--- START ---
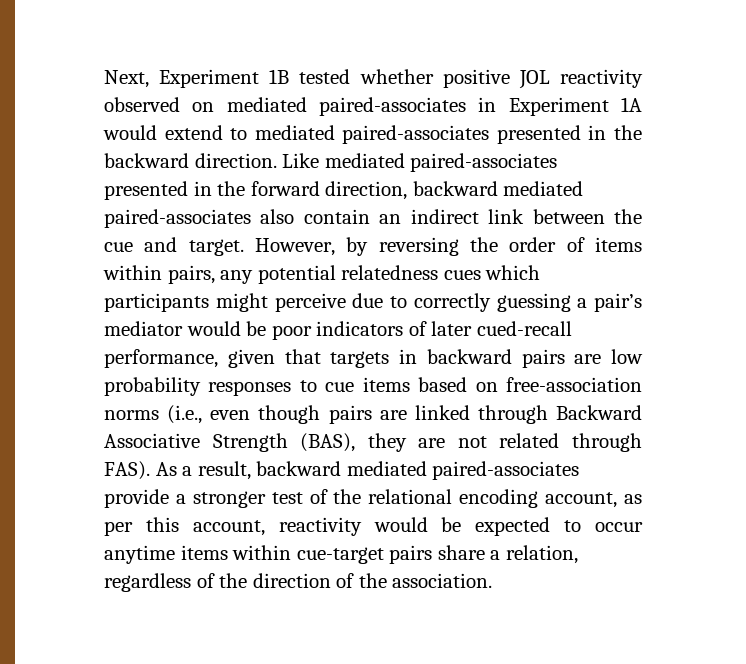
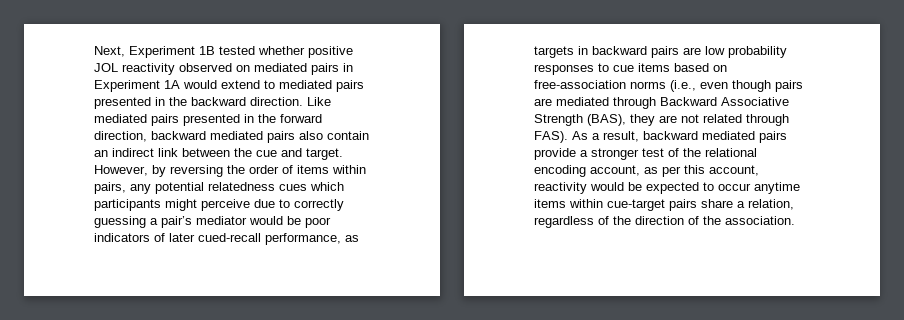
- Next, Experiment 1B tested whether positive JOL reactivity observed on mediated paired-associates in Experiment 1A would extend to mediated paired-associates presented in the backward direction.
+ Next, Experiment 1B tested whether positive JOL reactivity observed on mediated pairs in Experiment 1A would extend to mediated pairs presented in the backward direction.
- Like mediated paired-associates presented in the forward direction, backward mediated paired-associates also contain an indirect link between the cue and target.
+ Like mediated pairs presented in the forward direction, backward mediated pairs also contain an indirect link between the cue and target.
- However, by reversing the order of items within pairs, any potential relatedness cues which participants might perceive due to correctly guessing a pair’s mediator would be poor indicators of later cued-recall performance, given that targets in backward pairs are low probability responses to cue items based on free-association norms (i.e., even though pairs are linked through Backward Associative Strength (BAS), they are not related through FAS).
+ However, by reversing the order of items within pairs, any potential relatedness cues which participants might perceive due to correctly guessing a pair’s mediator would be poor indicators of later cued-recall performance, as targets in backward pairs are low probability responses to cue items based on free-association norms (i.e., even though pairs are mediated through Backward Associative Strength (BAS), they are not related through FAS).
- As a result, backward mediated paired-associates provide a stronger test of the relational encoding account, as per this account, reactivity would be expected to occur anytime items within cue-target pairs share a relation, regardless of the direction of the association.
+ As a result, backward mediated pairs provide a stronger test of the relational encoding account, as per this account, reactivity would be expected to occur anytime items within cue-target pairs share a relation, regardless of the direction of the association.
--- END ---
• [YOUR GOAL]: Every line of the material that holds the word "contain" must be found and copied.

• [RESPONSE AREA]:
- Like mediated paired-associates presented in the forward direction, backward mediated paired-associates also contain an indirect link between the cue and target.
+ Like mediated pairs presented in the forward direction, backward mediated pairs also contain an indirect link between the cue and target.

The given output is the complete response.